__WHAT TO WORK ON__: Write the listing below out again exactly, dropping the images.

[[ DATA TO PROCESS open ]]

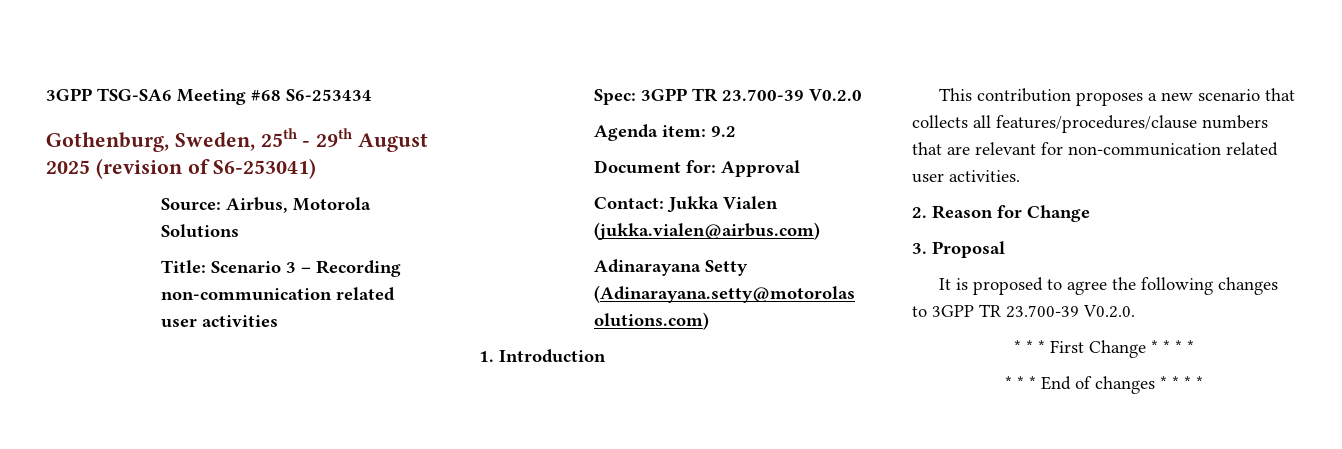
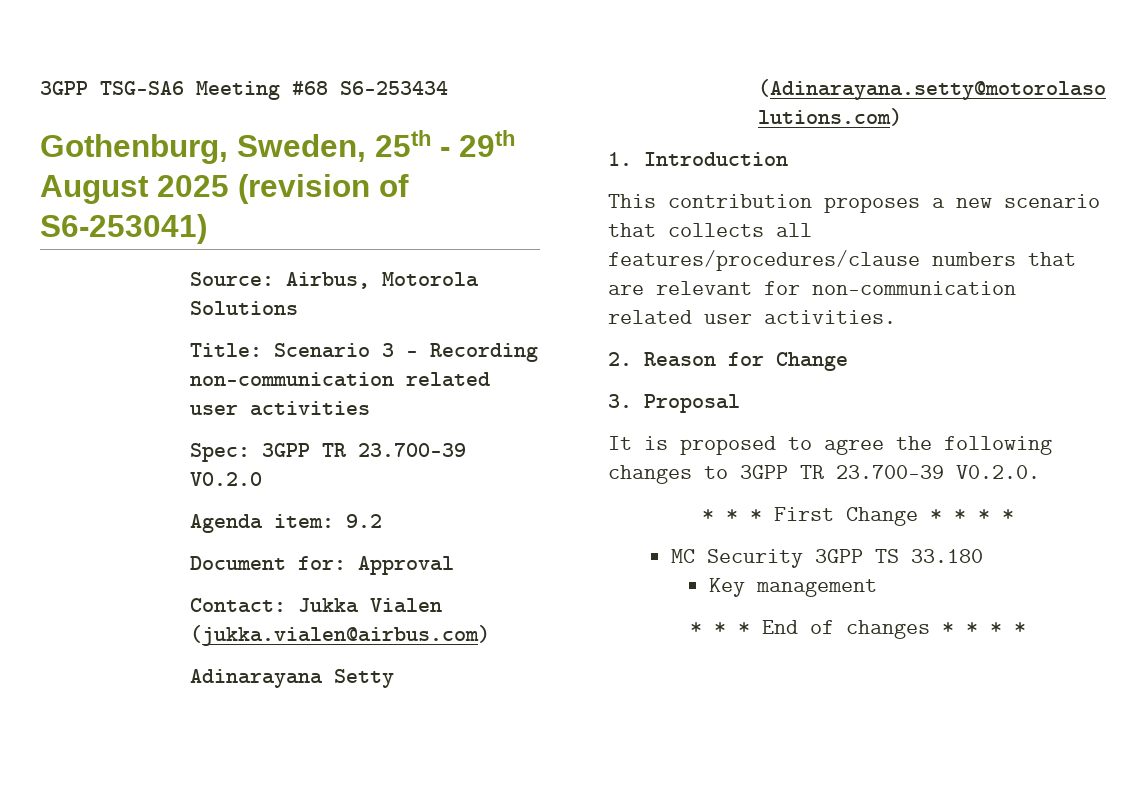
+ MC Security 3GPP TS 33.180
+ Key management

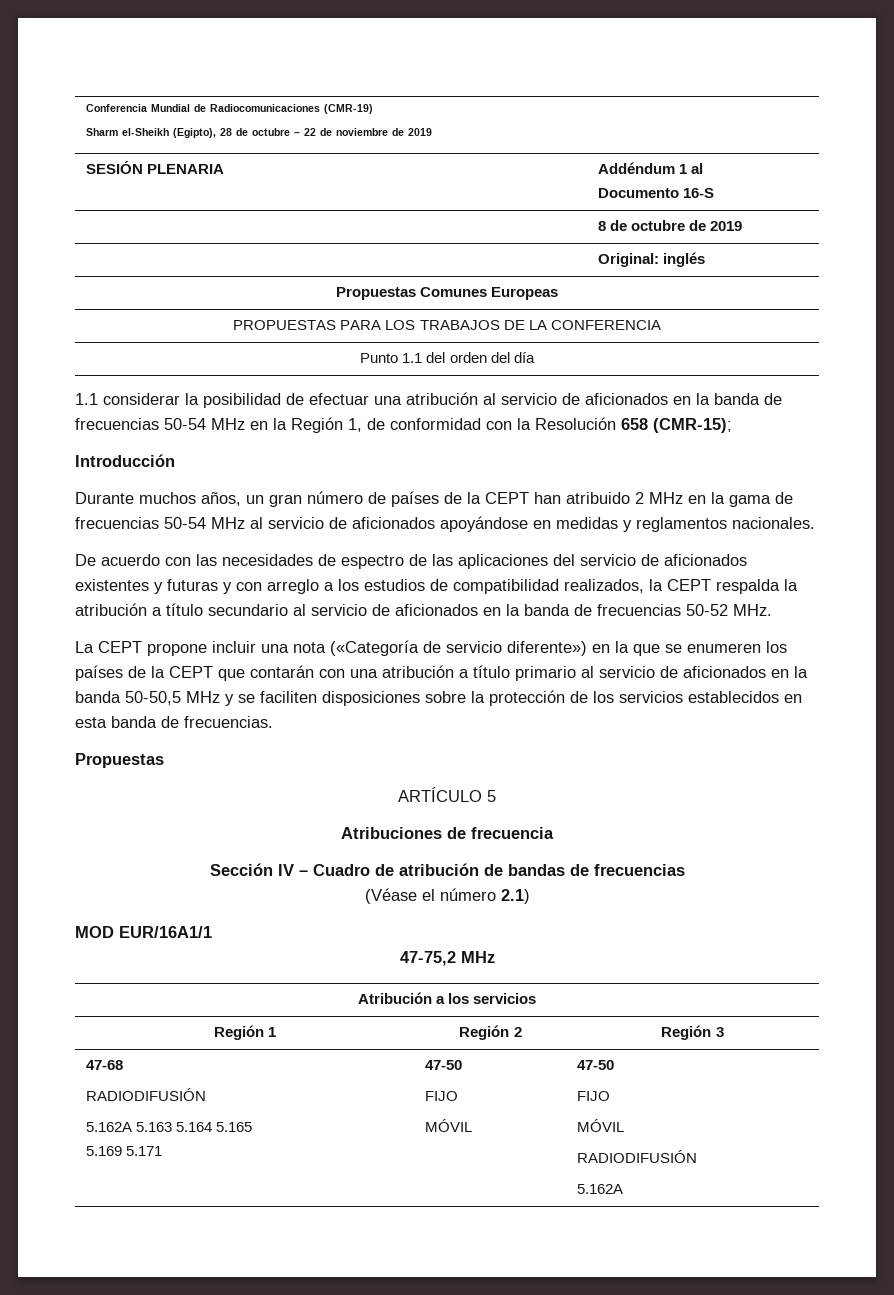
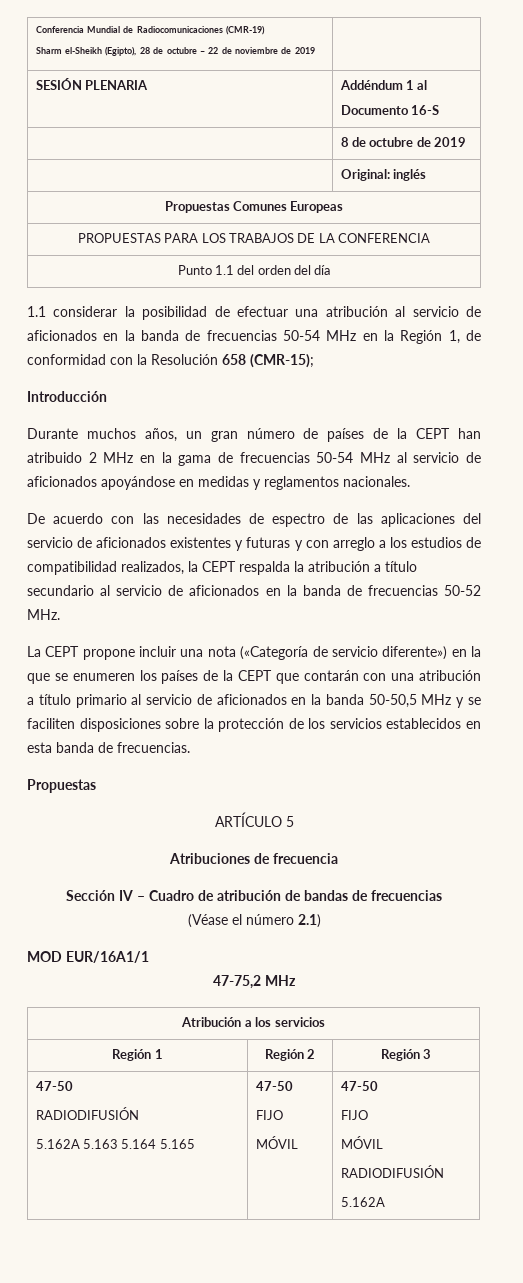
  Región 1 | Región 2 | Región 3
- 47-68
+ 47-50
  RADIODIFUSIÓN
- 5.162A 5.163 5.164 5.165
- 5.169 5.171 | 47-50
+ 5.162A 5.163 5.164 5.165 | 47-50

[[ DATA TO PROCESS closed ]]

__WRITTEN REPLY__:
+ MC Security 3GPP TS 33.180
+ Key management

  Región 1 | Región 2 | Región 3
- 47-68
+ 47-50
  RADIODIFUSIÓN
- 5.162A 5.163 5.164 5.165
- 5.169 5.171 | 47-50
+ 5.162A 5.163 5.164 5.165 | 47-50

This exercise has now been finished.